La prémisse n’est pas compliquée. Un Dieu soudainement vengeur a décidé d’en finir avec l’humanité. Il cause des catastrophes diverses et dépêche ses anges pour terminer la besogne. Les détails de ce plan restent flous, d’autant plus que l’action est circonscrite à un petit café au milieu du désert dans le sud-ouest des états-Unis. C’est là qu’une jeune femme enceinte se retrouve au milieu d’un combat entre un ange renégat venu sauvegarder l’humanité en protégeant l’enfant qu’elle porte, et les serviteurs de Dieu qui veulent le contraire.
Tout cela se révèle rapidement n’être qu’un prétexte pour enfermer une douzaine de personnages dans un café avec des armes automatiques, prêts à se défendre contre des hordes de monstres que l’on pourrait tout aussi bien appeler zombis. Entre Paul Bettany en ange protecteur et Dennis Quaid comme propriétaire endurci dudit café assiégé, il est impossible de prendre au sérieux une seule seconde de Legion, ce qui nous épargne la nécessité de réfléchir sur l’omnipotence de Dieu, ou bien de sa capacité à mener ses objectifs à l’aide de plans aussi invraisemblables.
Il n’est pas déplaisant de constater que le film passe un peu plus de temps que l’on pourrait espérer à introduire ses personnages et leur permettre de respirer. Entre l’affrontement avec une mémé aux crocs acérés qui rampe au plafond, ou celui avec un vendeur de crème glacé transformé en mutant aux longs membres, ils auront besoin de tout le temps et toute l’artillerie lourde à leur disposition. La trop longue finale comporte un combat entre deux anges, dont un doté d’authentiques ailes de tôle acérée.

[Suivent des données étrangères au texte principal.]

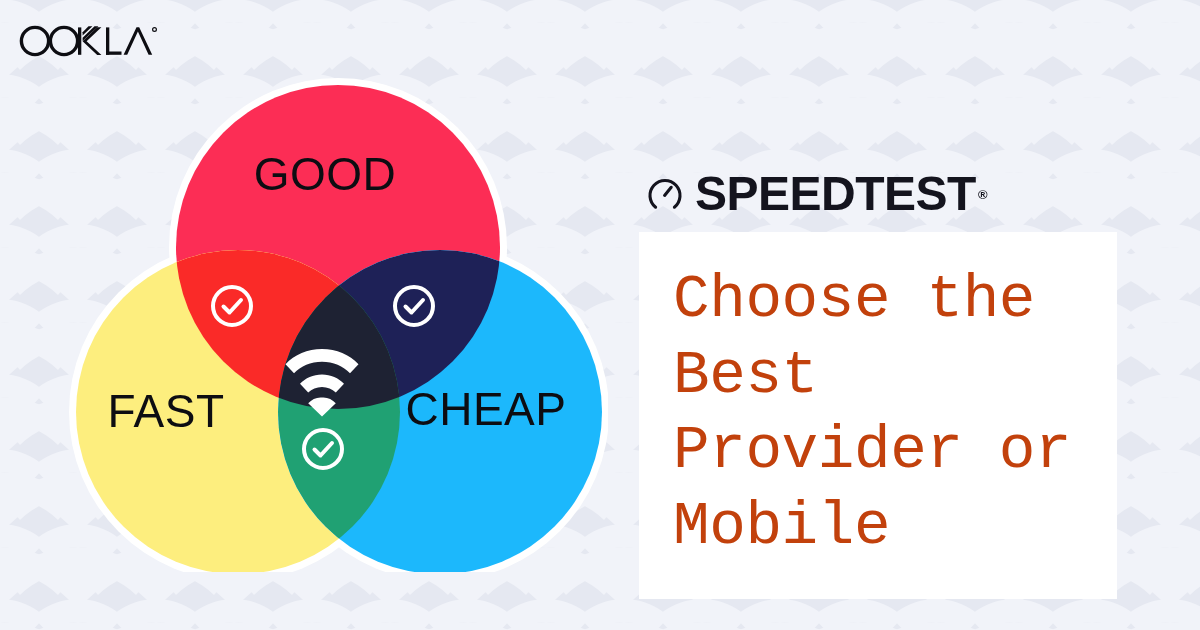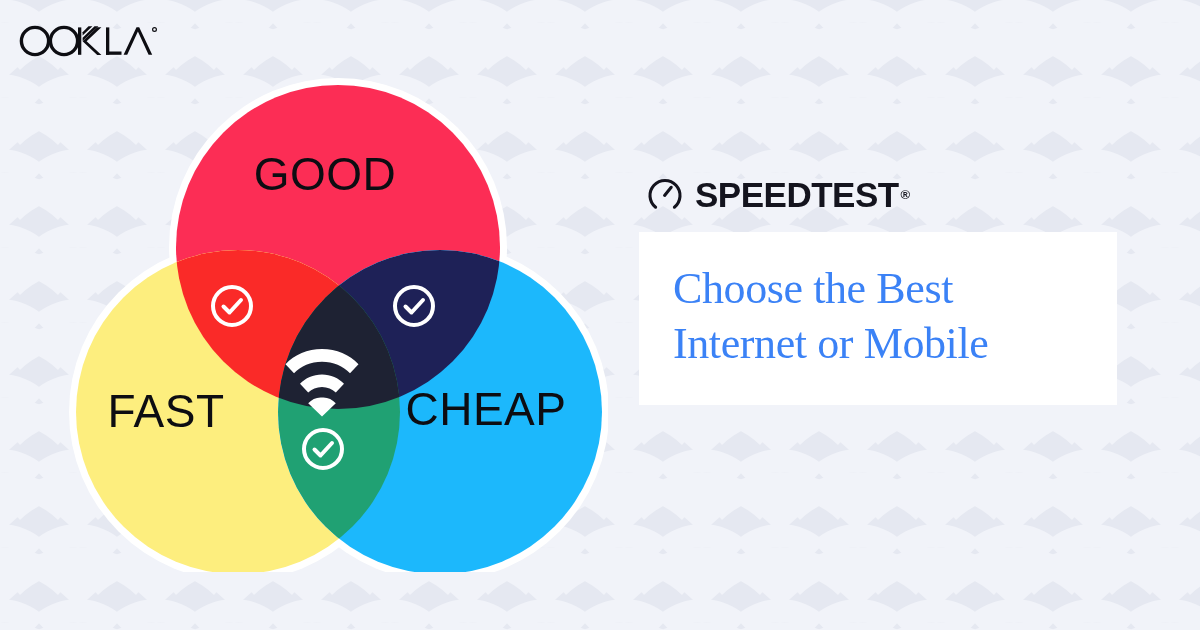--- a/index.html
+++ b/index.html
@@ -77,7 +77,7 @@
   .speedtest-word {
     font-family: "Liberation Sans", sans-serif;
     font-weight: bold;
-    font-size: 35px;
+    font-size: 48px;
     letter-spacing: -0.5px;
     color: #14141e;
     line-height: 1;

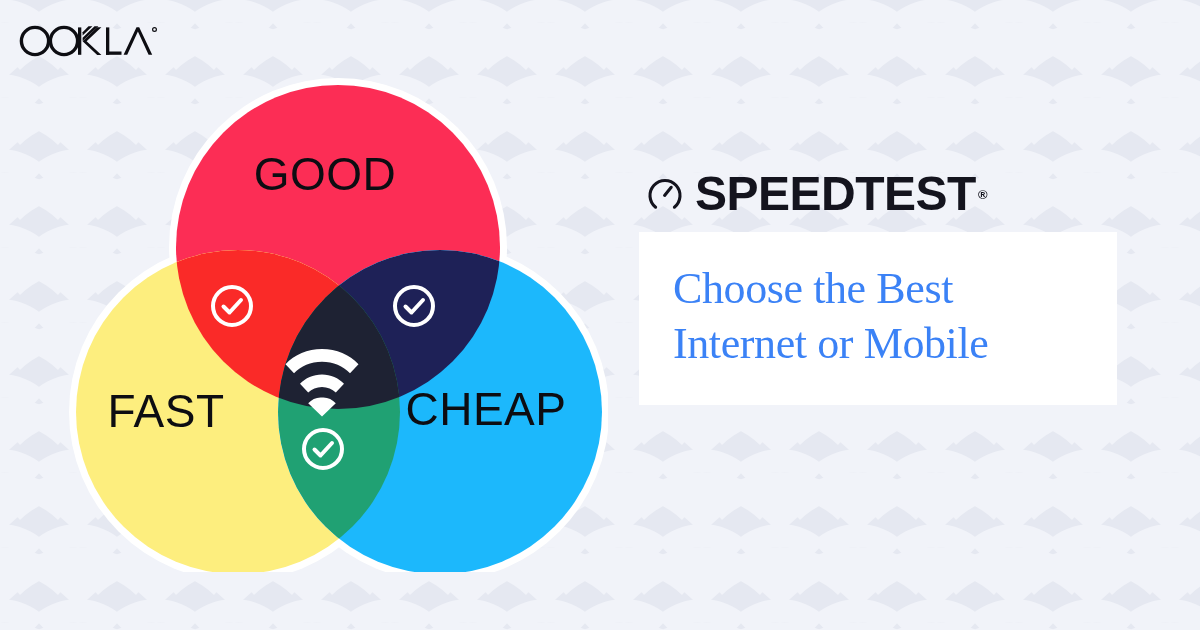--- a/index.html
+++ b/index.html
@@ -97,11 +97,11 @@
   }
   .headline {
     margin: 0;
-    font-family: Liberation Serif, serif;
+    font-family: Liberation Mono, monospace;
     font-weight: 400;
-    font-size: 44px;
+    font-size: 61px;
     line-height: 1.24;
-    color: #3b82f6;
+    color: #c2410c;
     letter-spacing: -0.4px;
   }
   .headline .ln { display: block; }

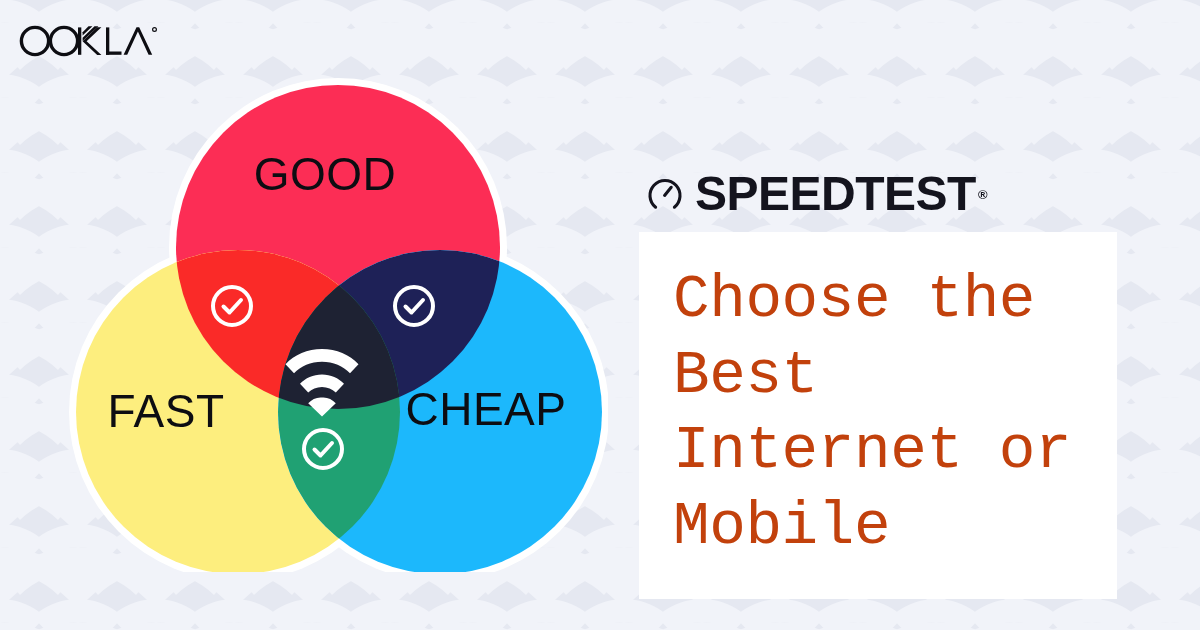--- a/index.html
+++ b/index.html
@@ -250,7 +250,7 @@
     <div class="headline-box">
       <h1 class="headline">
         <span class="ln">Choose the Best</span>
-        <span class="ln">Internet or Mobile</span>
+        <span class="ln">Provider or Mobile</span>
       </h1>
     </div>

Legion n’est pas un bon film, mais on retrouve dans cette production de série B un peu plus de matériel amusant à se mettre sous la dent que d’habitude. Le dérapage de la mythologie chrétienne fait sourire par son côté iconoclaste et lorsque l’intrigue menace de s’écrouler sous le poids des invraisemblances, il y a toujours quelque chose pour nous rappeler que tout cela est profondément ridicule et, de par le fait même, ne mérite pas d’être examiné de trop près. Contrairement à The Book of Eli, tellement sérieux qu’il finit par craquer sous le poids de ses propres absurdités, Legion garde un sourire en coin et sait se fait pardonner. [CS]
The Lovely Bones
On pourrait s’attendre à ce qu’un film narré par une jeune adolescente assassinée et présentant de nombreuses scènes de sa vie au purgatoire appartienne au genre fantastique, et donc mérite d’être mentionné dans les pages de Solaris. Or s’il est vrai que The Lovely Bones utilise certains outils du fantastique et du polar, l’enjeu dramatique est résolument mainstream.
Le roman du même titre d’Alice Sebold avait fait fureur lors de sa parution en 2002. Il raconte les conséquences du meurtre de Suzie Salmon par un pédophile tueur en série: conséquences sur la famille et les amis de la victime, mais aussi sur toute la communauté. Il est narré par la jeune victime elle-même, qui bénéficie d’un point de vue omniscient facilité par sa présence dans un purgatoire de sa propre création. Elle parle directement au lecteur en expliquant l’enquête policière, les troubles familiaux et l’oubli inévitable des gens affectés par sa disparition. Mais alors que progresse l’enquête et que Suzie tente de communiquer avec le monde des vivants, l’intérêt d’Alice Sebold s’éloigne du meurtrier pour s’intéresser aux conséquences du crime, sur la façon dont tous ont été affectés et sur les moyens qu’ils prennent pour accepter ce qui s’est passé.
Pour les amateurs de polar, quelle déception! Le crime n’est pas entièrement résolu, le criminel court toujours, les enquêtes de la famille et des policiers ne mènent à rien de concret.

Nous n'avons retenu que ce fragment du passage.